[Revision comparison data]
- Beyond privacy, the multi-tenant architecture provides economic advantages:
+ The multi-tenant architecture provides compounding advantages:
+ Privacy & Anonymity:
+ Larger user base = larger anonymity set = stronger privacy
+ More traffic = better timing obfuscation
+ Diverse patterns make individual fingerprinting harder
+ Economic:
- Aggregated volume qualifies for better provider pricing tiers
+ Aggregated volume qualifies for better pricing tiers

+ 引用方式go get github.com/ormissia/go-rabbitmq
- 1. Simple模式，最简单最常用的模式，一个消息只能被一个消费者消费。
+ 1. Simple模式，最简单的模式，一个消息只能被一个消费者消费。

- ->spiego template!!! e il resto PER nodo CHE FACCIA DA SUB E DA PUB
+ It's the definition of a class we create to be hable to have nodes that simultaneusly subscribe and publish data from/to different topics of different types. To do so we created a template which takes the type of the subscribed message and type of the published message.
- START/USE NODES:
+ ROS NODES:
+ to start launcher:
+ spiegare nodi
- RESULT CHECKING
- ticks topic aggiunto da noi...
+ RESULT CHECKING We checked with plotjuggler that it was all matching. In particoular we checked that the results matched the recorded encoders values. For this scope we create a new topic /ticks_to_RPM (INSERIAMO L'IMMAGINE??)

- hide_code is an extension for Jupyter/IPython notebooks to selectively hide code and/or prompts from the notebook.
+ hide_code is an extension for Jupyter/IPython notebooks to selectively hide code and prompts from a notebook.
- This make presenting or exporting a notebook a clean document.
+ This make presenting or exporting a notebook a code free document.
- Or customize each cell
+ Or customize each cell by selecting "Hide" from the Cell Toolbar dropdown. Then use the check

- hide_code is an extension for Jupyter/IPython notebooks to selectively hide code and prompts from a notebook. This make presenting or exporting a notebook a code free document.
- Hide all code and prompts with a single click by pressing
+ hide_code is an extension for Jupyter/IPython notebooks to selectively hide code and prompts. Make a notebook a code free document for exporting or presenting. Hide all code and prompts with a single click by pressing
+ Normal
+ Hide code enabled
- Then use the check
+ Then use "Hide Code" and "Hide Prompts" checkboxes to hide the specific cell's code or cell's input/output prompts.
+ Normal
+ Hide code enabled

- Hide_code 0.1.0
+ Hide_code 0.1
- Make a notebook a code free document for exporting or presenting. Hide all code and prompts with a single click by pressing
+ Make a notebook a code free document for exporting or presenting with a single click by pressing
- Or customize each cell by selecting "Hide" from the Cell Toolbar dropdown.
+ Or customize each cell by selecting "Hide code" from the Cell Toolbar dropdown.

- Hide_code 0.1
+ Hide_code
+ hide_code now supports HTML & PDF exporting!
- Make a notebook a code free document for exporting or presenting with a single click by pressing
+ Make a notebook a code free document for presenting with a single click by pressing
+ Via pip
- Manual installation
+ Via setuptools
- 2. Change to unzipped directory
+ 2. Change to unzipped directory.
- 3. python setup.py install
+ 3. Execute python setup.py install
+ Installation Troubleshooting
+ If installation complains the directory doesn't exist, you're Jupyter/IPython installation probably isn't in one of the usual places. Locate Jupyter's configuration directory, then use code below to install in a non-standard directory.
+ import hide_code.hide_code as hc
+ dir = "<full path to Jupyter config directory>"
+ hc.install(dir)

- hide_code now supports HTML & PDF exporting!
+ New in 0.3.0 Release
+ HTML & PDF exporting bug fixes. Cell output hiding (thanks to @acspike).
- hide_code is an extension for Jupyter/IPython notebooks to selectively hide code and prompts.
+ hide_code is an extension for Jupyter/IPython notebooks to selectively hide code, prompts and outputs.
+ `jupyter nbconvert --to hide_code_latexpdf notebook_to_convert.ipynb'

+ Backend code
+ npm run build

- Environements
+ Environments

* [What needs to be done]: Count the lines above that contain "notebooks" and reply with the figure alone.

* [Response box]: 6